▸ **Provided data**
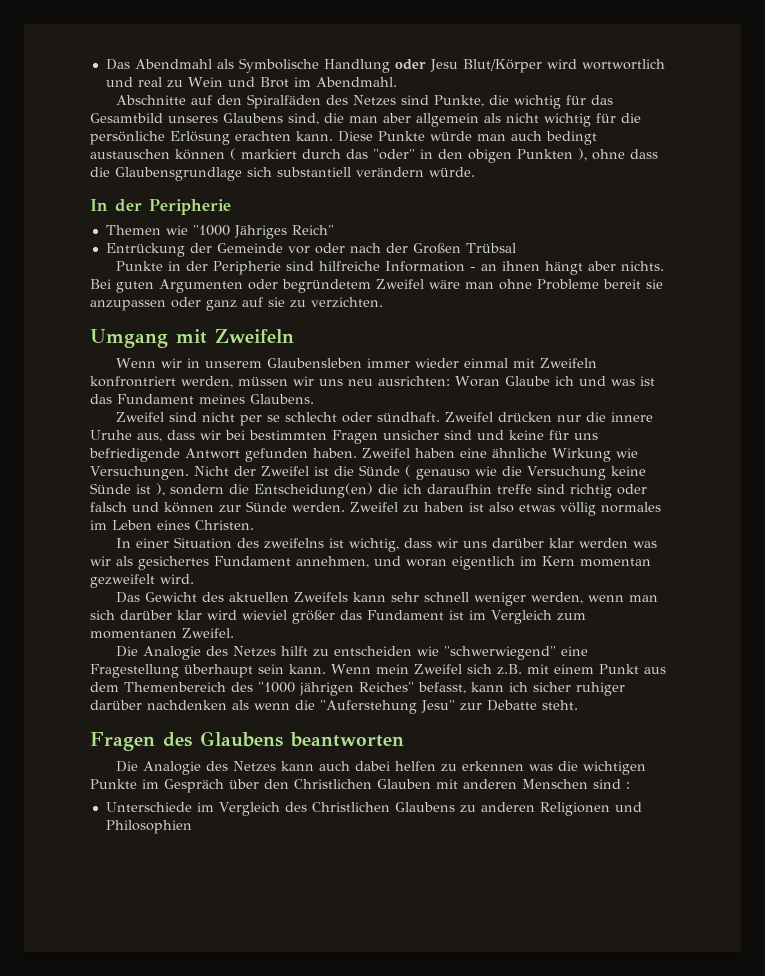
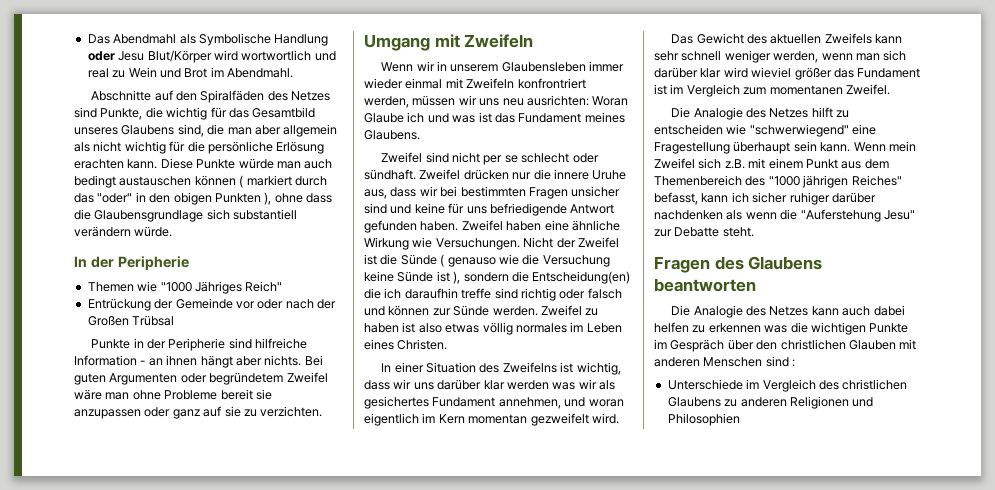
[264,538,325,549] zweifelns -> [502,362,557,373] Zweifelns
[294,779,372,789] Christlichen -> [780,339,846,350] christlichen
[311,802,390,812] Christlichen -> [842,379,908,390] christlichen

--

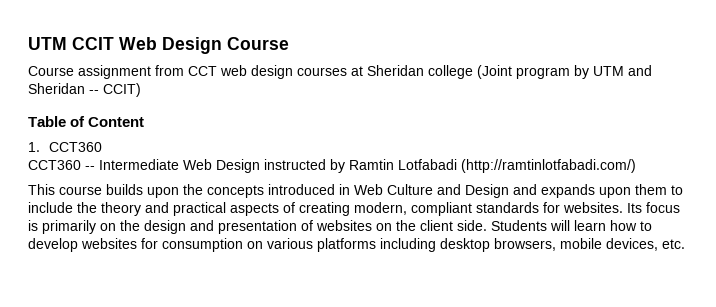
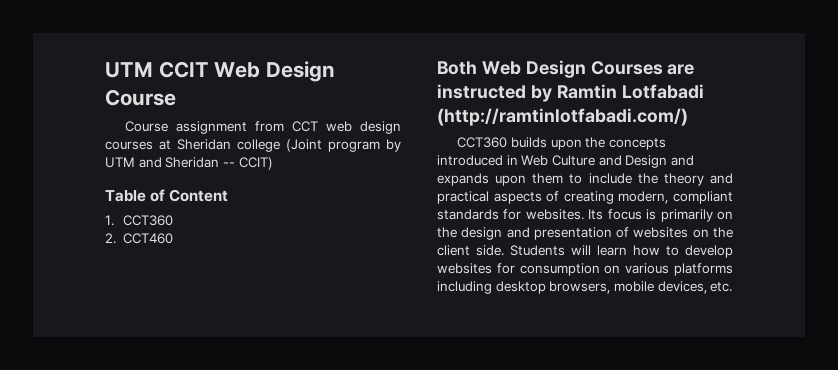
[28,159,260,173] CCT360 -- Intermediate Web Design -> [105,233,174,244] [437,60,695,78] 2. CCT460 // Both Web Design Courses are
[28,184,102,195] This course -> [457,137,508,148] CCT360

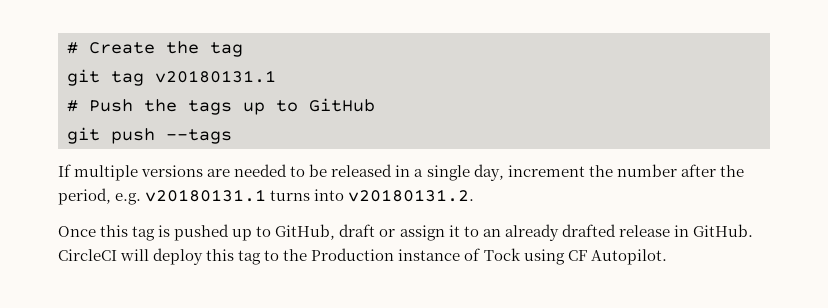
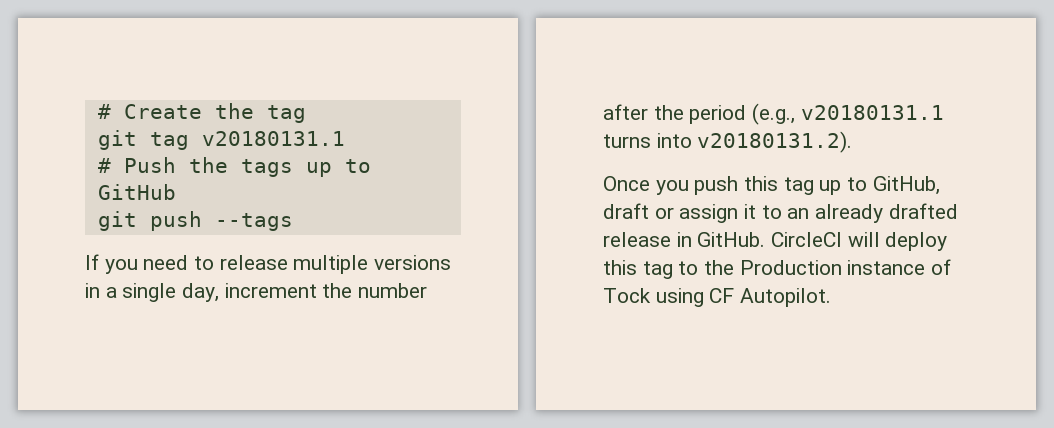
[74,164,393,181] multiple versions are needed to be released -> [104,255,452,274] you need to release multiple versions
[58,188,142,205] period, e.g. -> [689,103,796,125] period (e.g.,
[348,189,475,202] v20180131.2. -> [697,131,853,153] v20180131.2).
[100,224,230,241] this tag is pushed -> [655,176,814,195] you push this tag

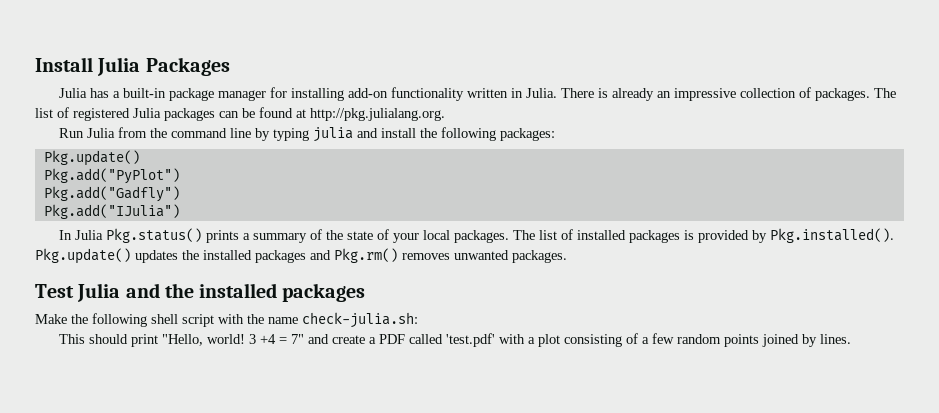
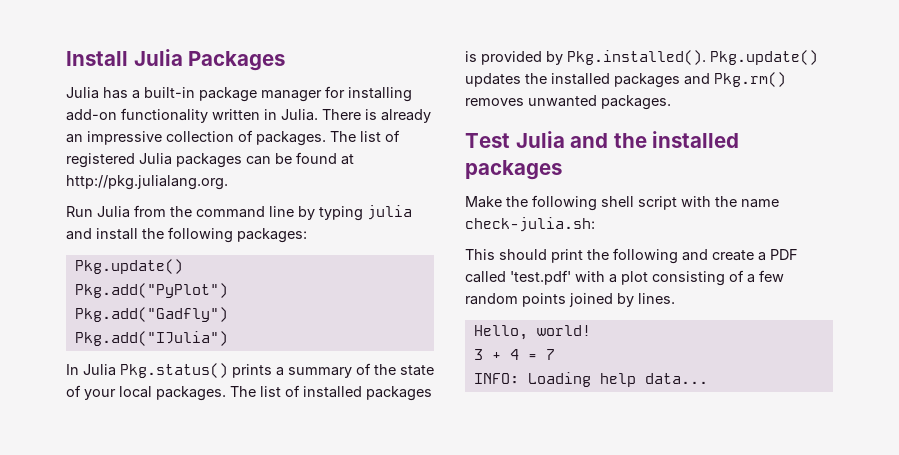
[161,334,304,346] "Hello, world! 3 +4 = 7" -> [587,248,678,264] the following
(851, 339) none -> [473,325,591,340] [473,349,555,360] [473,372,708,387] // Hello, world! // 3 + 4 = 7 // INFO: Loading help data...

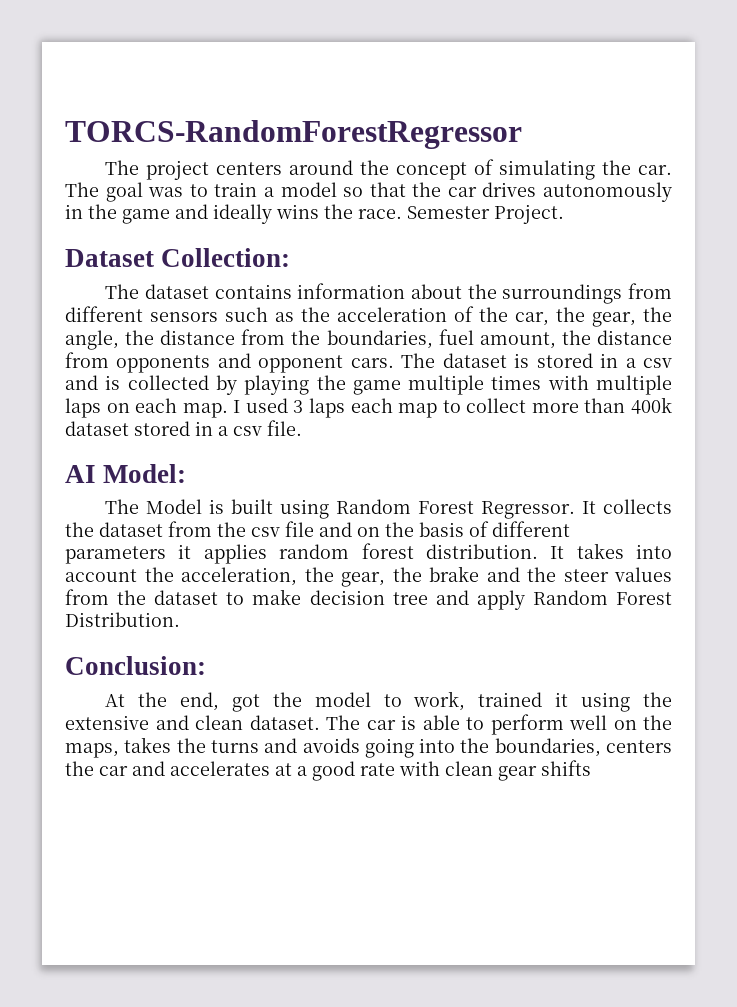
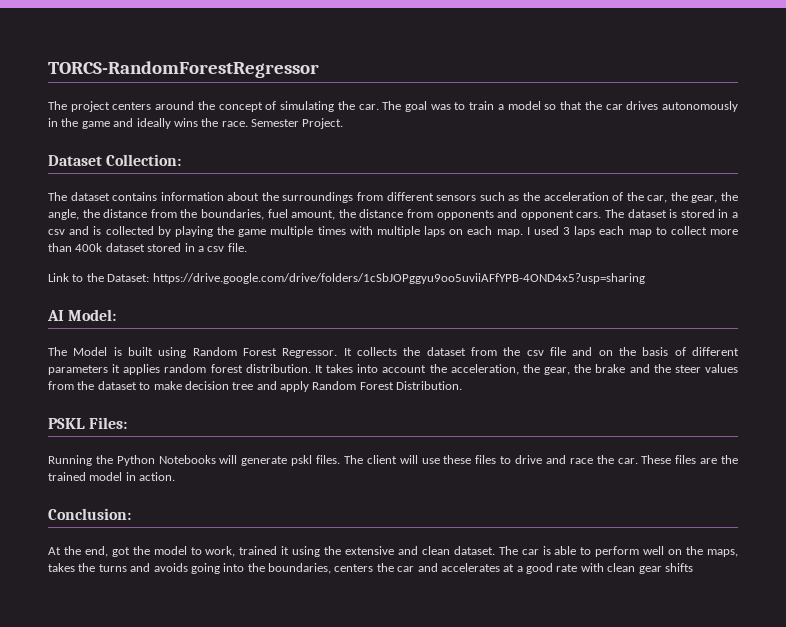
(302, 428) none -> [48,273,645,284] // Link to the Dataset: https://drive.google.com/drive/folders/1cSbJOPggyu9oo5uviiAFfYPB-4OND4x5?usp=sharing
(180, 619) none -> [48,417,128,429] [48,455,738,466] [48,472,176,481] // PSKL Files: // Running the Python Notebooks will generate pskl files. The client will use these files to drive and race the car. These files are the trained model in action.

▸ **What you should do**
Look through the lines above and collect those with the word "Hello".

▸ **Solution to this task**
[161,334,304,346] "Hello, world! 3 +4 = 7" -> [587,248,678,264] the following
(851, 339) none -> [473,325,591,340] [473,349,555,360] [473,372,708,387] // Hello, world! // 3 + 4 = 7 // INFO: Loading help data...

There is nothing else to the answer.